Monday, February 4, 2013

When bitter parents batter their children to feel better

While the world is still grappling with child-rape cases that have besieged Nigeria, there seems to be a new face to child abuse in the country – parents rising against their children in assault and battery. In some cases, even death. As if the difficult life most of these children lead is not enough, parents seem to unleash their anger and frustrations on their children.
As Deutsche Welle succinctly puts it, “African children often have a tough life. They are more likely to die before the age of five than children on any other continent. They sometimes live in areas afflicted by violence and insecurity. Besides, they are less likely to get a good education than their contemporaries in Asia, America or Europe,” yet, cases of serious injury infliction has been on the increase in the country.

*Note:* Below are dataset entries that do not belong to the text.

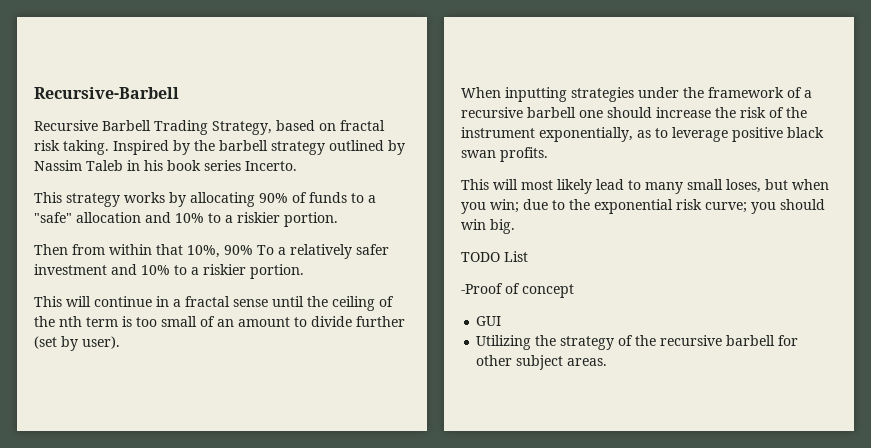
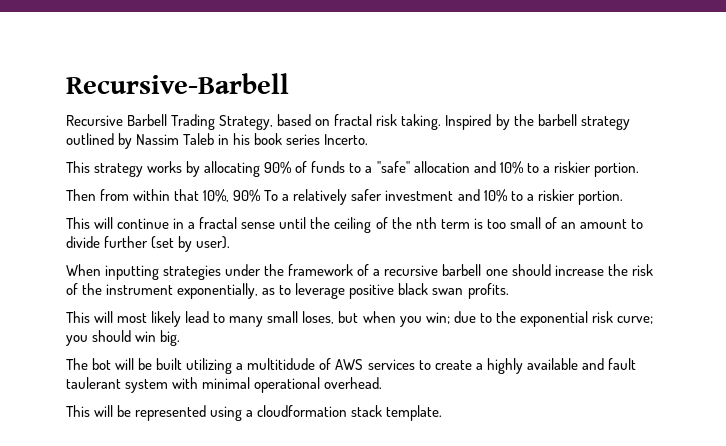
- TODO List
- -Proof of concept
- GUI
- Utilizing the strategy of the recursive barbell for other subject areas.
+ The bot will be built utilizing a multitidude of AWS services to create a highly available and fault taulerant system with minimal operational overhead.
+ This will be represented using a cloudformation stack template.

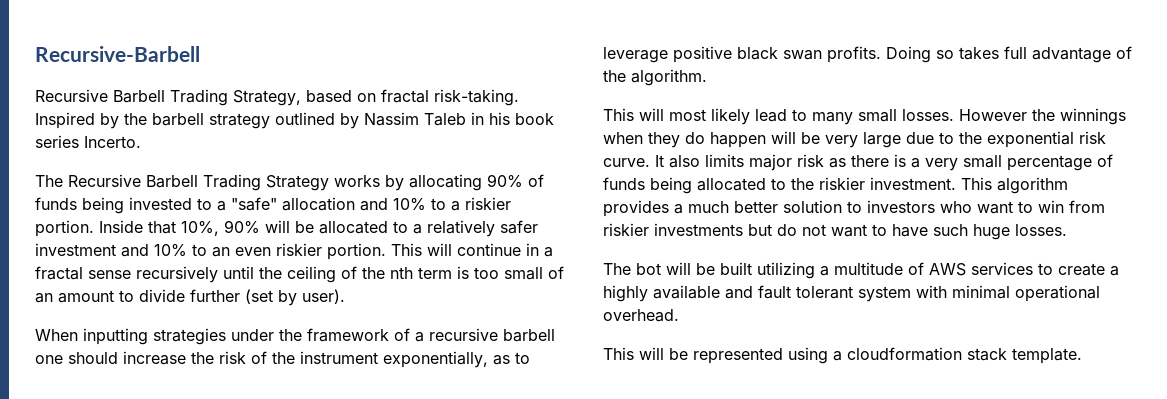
- Recursive Barbell Trading Strategy, based on fractal risk taking.
+ Recursive Barbell Trading Strategy, based on fractal risk-taking.
- This strategy works by allocating 90% of funds to a "safe" allocation and 10% to a riskier portion.
- Then from within that 10%, 90% To a relatively safer investment and 10% to a riskier portion.
- This will continue in a fractal sense until the ceiling of the nth term is too small of an amount to divide further (set by user).
+ The Recursive Barbell Trading Strategy works by allocating 90% of funds being invested to a "safe" allocation and 10% to a riskier portion. Inside that 10%, 90% will be allocated to a relatively safer investment and 10% to an even riskier portion. This will continue in a fractal sense recursively until the ceiling of the nth term is too small of an amount to divide further (set by user).
+ Doing so takes full advantage of the algorithm.
- This will most likely lead to many small loses, but when you win; due to the exponential risk curve; you should win big.
+ This will most likely lead to many small losses. However the winnings when they do happen will be very large due to the exponential risk curve. It also limits major risk as there is a very small percentage of funds being allocated to the riskier investment. This algorithm provides a much better solution to investors who want to win from riskier investments but do not want to have such huge losses.
- The bot will be built utilizing a multitidude of AWS services to create a highly available and fault taulerant system with minimal operational overhead.
+ The bot will be built utilizing a multitude of AWS services to create a highly available and fault tolerant system with minimal operational overhead.

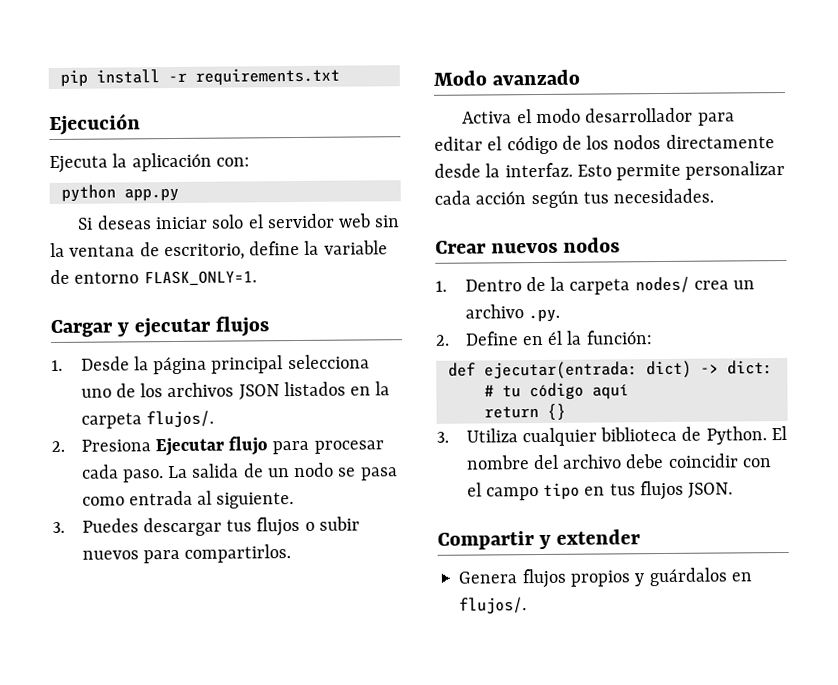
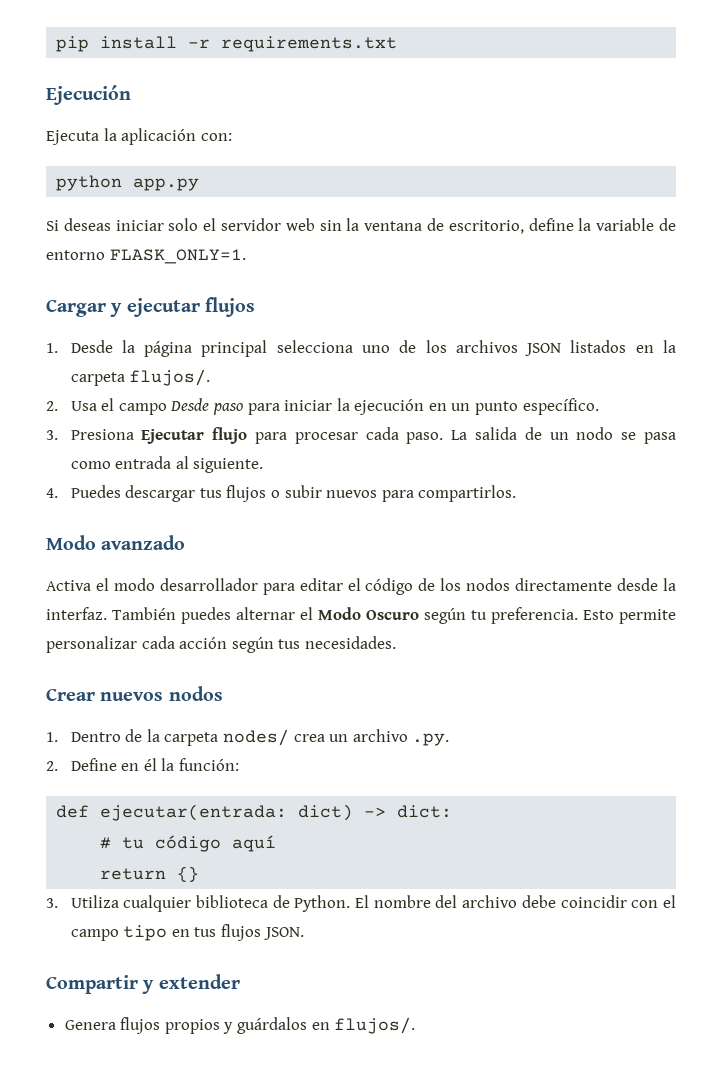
- 2. Presiona Ejecutar flujo para procesar cada paso.
+ 2. Usa el campo Desde paso para iniciar la ejecución en un punto específico.
+ 3. Presiona Ejecutar flujo para procesar cada paso.
- 3. Puedes descargar tus flujos o subir nuevos para compartirlos.
+ 4. Puedes descargar tus flujos o subir nuevos para compartirlos.
+ También puedes alternar el Modo Oscuro según tu preferencia.

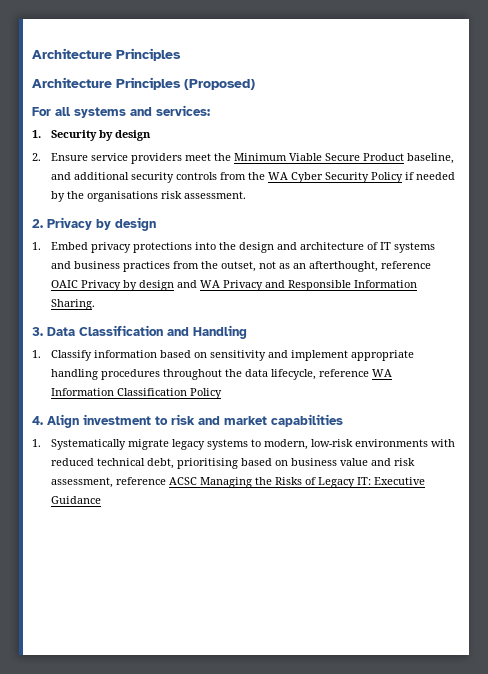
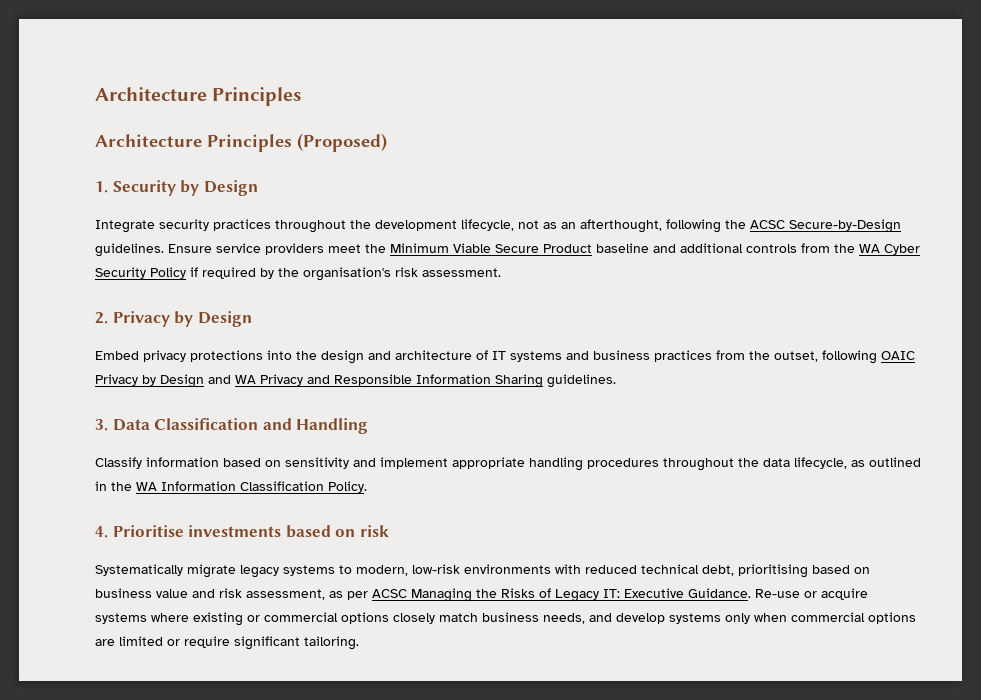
- For all systems and services:
- 1. Security by design
- 2. Ensure service providers meet the Minimum Viable Secure Product baseline, and additional security controls from the WA Cyber Security Policy if needed by the organisations risk assessment.
+ 1. Security by Design
+ Integrate security practices throughout the development lifecycle, not as an afterthought, following the ACSC Secure-by-Design guidelines. Ensure service providers meet the Minimum Viable Secure Product baseline and additional controls from the WA Cyber Security Policy if required by the organisation's risk assessment.
- 2. Privacy by design
- 1. Embed privacy protections into the design and architecture of IT systems and business practices from the outset, not as an afterthought, reference OAIC Privacy by design and WA Privacy and Responsible Information Sharing.
+ 2. Privacy by Design
+ Embed privacy protections into the design and architecture of IT systems and business practices from the outset, following OAIC Privacy by Design and WA Privacy and Responsible Information Sharing guidelines.
- 1. Classify information based on sensitivity and implement appropriate handling procedures throughout the data lifecycle, reference WA Information Classification Policy
+ Classify information based on sensitivity and implement appropriate handling procedures throughout the data lifecycle, as outlined in the WA Information Classification Policy.
- 4. Align investment to risk and market capabilities
- 1. Systematically migrate legacy systems to modern, low-risk environments with reduced technical debt, prioritising based on business value and risk assessment, reference ACSC Managing the Risks of Legacy IT: Executive Guidance
+ 4. Prioritise investments based on risk
+ Systematically migrate legacy systems to modern, low-risk environments with reduced technical debt, prioritising based on business value and risk assessment, as per ACSC Managing the Risks of Legacy IT: Executive Guidance. Re-use or acquire systems where existing or commercial options closely match business needs, and develop systems only when commercial options are limited or require significant tailoring.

According to the United Nations Children Funds (UNICEF), while many children in Africa are able to grow, learn and thrive as part of loving families and communities, others suffer due to issues like poverty, conflict, natural disasters, and harmful practices such as early marriage. “Many children in Africa are affected by different types of abuse, including economic and sexual exploitation, gender discrimination in education, and their involvement in armed conflict,” it continued.
The nation, on Sunday, January 20, woke up to an unprecedented case of child assault captioned under the headline “How a prophet battered son for going to church” in our sister newspaper, Sunday Tribune. That the culprit was a cleric, who is in charge of shepherding a flock, seemed not to have meant anything to him, as he ordered the son to roll on hot ashes.
The battered young boy’s offence was going to a church that did not belong to the father on that fateful day.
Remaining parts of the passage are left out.